Task to carry out - Copy every entry below exactly as it appears, leaving out the images.

Source records
------------------------------------

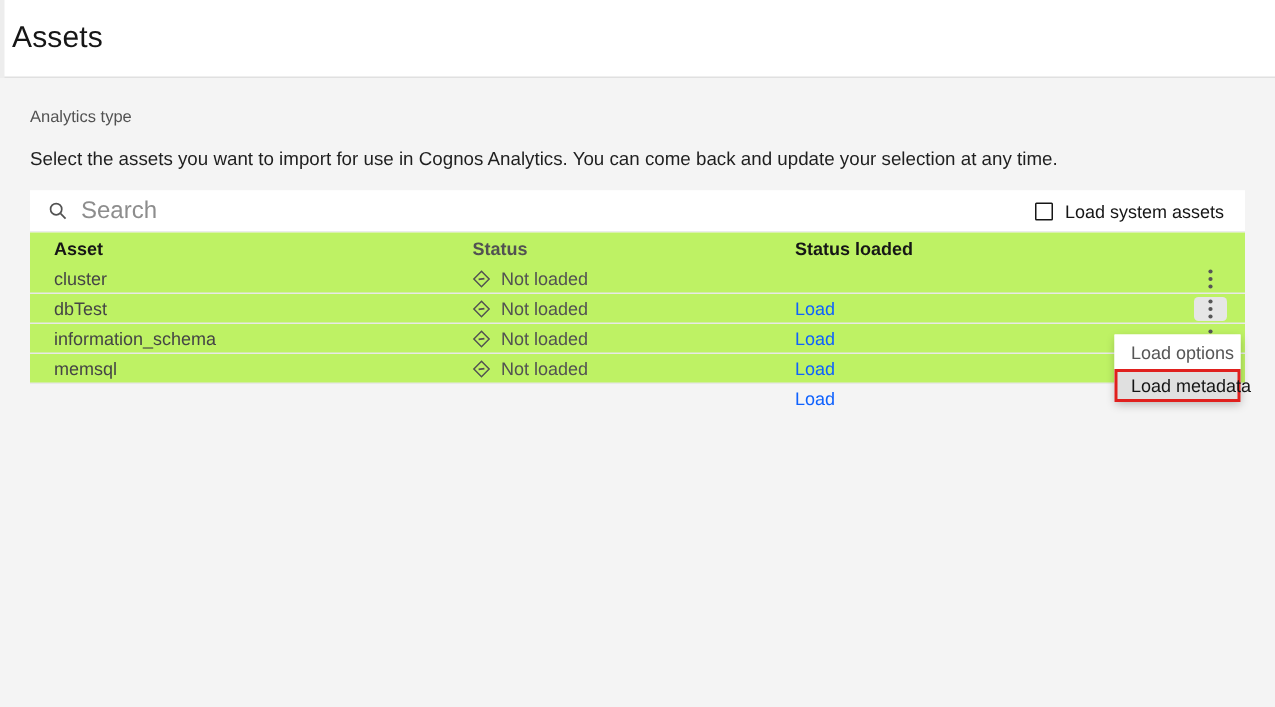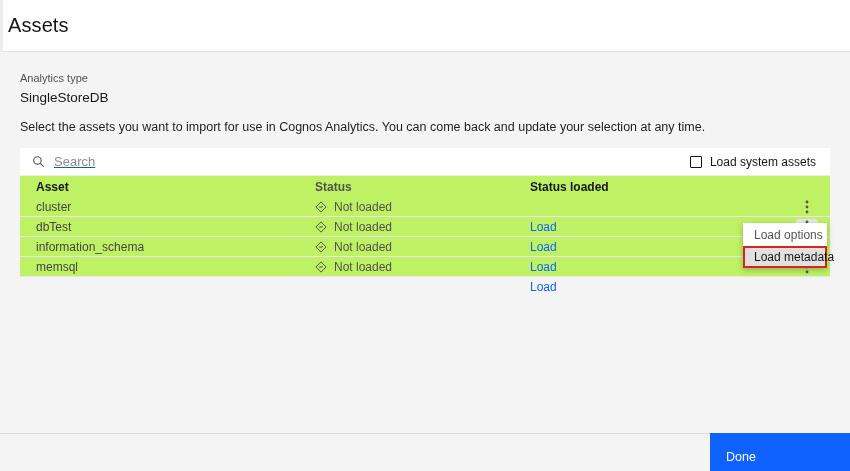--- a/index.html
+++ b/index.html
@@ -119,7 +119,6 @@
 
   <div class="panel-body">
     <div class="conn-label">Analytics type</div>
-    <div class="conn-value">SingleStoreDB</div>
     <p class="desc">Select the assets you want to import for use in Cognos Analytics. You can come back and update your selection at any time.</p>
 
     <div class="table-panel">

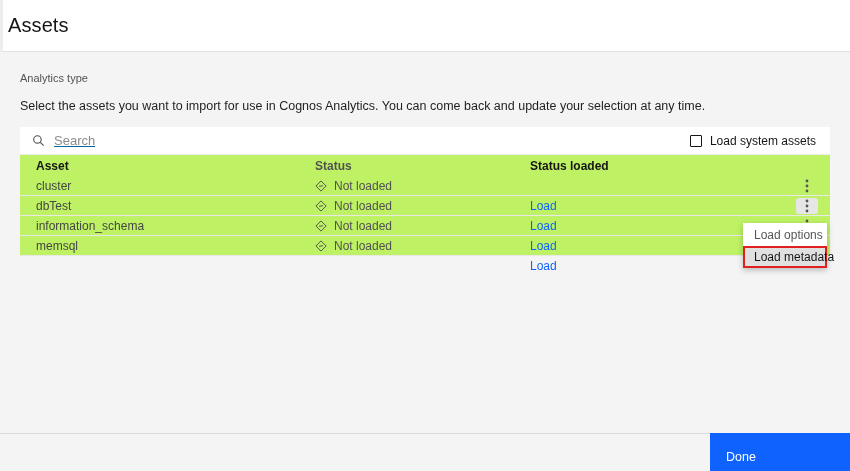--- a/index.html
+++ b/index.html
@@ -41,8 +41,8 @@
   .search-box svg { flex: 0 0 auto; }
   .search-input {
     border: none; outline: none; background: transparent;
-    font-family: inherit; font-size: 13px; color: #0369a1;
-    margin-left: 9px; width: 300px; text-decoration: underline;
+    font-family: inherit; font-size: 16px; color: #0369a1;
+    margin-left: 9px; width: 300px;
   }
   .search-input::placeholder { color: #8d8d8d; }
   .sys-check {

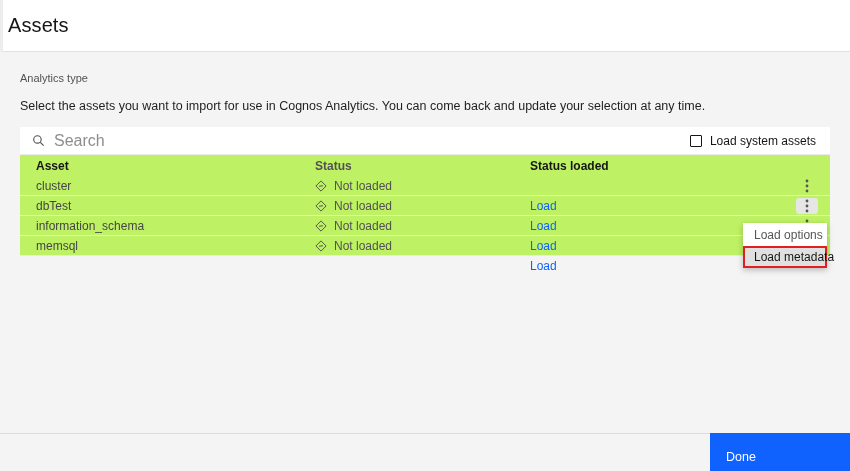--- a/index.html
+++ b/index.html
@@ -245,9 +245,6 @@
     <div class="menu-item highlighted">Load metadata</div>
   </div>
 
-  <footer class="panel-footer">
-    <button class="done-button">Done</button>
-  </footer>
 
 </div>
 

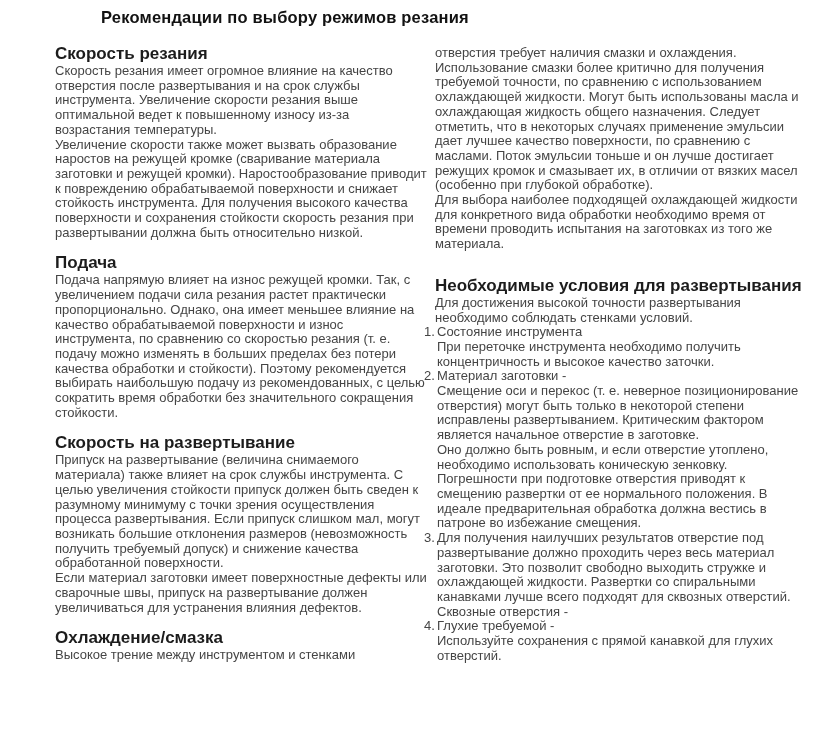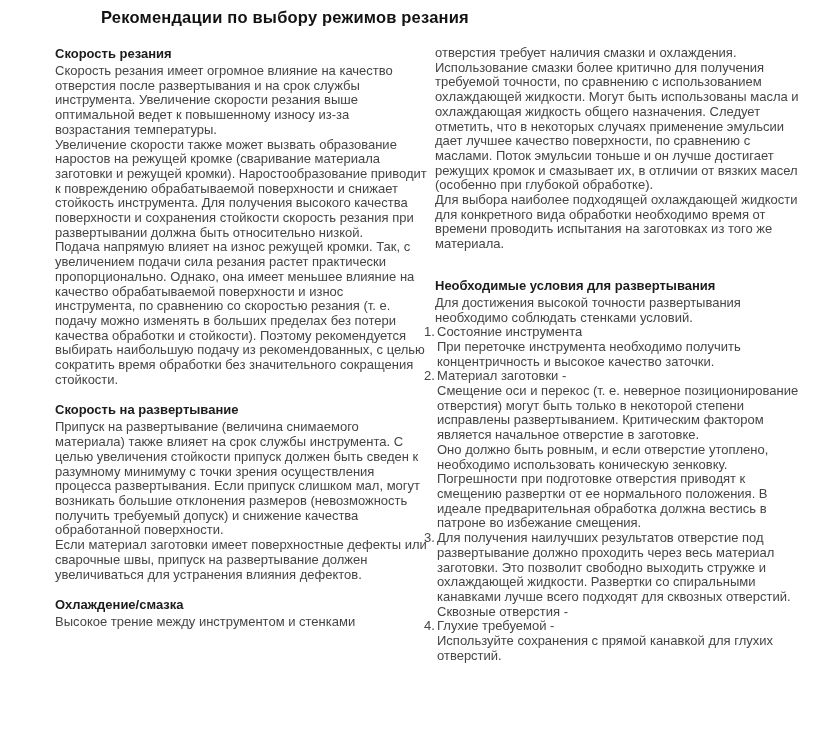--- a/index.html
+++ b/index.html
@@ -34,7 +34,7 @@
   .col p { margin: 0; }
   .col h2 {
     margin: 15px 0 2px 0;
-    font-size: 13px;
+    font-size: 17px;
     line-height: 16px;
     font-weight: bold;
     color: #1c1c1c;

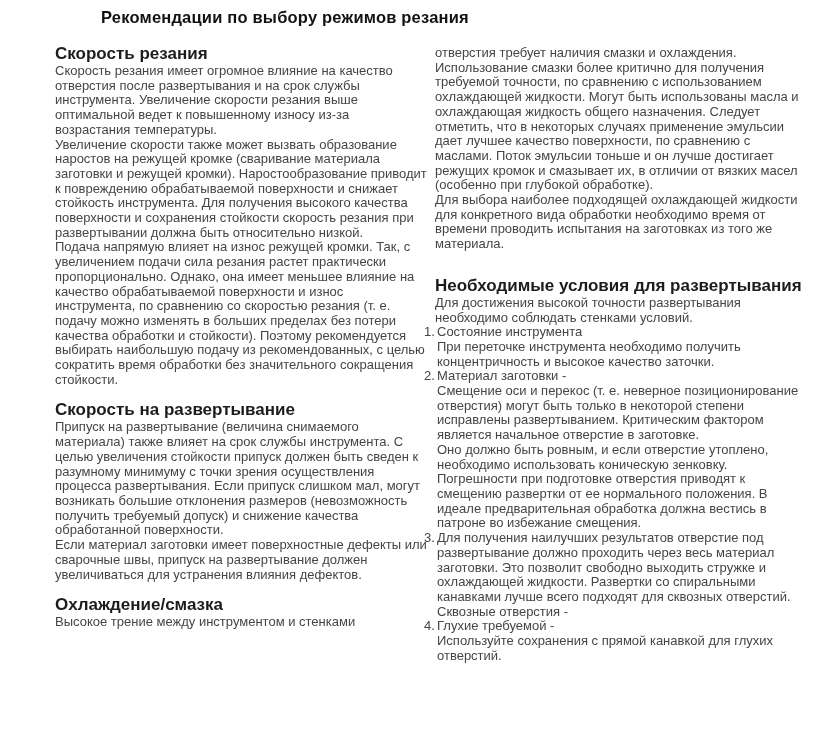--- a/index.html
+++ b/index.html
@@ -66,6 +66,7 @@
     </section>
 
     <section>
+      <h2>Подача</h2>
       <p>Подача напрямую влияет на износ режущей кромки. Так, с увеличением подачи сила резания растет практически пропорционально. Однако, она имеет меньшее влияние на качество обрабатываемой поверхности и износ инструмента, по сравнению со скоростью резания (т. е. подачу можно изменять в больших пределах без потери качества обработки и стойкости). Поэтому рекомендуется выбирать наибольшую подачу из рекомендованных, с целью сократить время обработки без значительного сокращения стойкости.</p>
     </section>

------------------------------------

Finished exercise -
--- a/index.html
+++ b/index.html
@@ -119,7 +119,6 @@
 
   <div class="panel-body">
     <div class="conn-label">Analytics type</div>
-    <div class="conn-value">SingleStoreDB</div>
     <p class="desc">Select the assets you want to import for use in Cognos Analytics. You can come back and update your selection at any time.</p>
 
     <div class="table-panel">

--- a/index.html
+++ b/index.html
@@ -41,8 +41,8 @@
   .search-box svg { flex: 0 0 auto; }
   .search-input {
     border: none; outline: none; background: transparent;
-    font-family: inherit; font-size: 13px; color: #0369a1;
-    margin-left: 9px; width: 300px; text-decoration: underline;
+    font-family: inherit; font-size: 16px; color: #0369a1;
+    margin-left: 9px; width: 300px;
   }
   .search-input::placeholder { color: #8d8d8d; }
   .sys-check {

--- a/index.html
+++ b/index.html
@@ -245,9 +245,6 @@
     <div class="menu-item highlighted">Load metadata</div>
   </div>
 
-  <footer class="panel-footer">
-    <button class="done-button">Done</button>
-  </footer>
 
 </div>
 

--- a/index.html
+++ b/index.html
@@ -34,7 +34,7 @@
   .col p { margin: 0; }
   .col h2 {
     margin: 15px 0 2px 0;
-    font-size: 13px;
+    font-size: 17px;
     line-height: 16px;
     font-weight: bold;
     color: #1c1c1c;

--- a/index.html
+++ b/index.html
@@ -66,6 +66,7 @@
     </section>
 
     <section>
+      <h2>Подача</h2>
       <p>Подача напрямую влияет на износ режущей кромки. Так, с увеличением подачи сила резания растет практически пропорционально. Однако, она имеет меньшее влияние на качество обрабатываемой поверхности и износ инструмента, по сравнению со скоростью резания (т. е. подачу можно изменять в больших пределах без потери качества обработки и стойкости). Поэтому рекомендуется выбирать наибольшую подачу из рекомендованных, с целью сократить время обработки без значительного сокращения стойкости.</p>
     </section>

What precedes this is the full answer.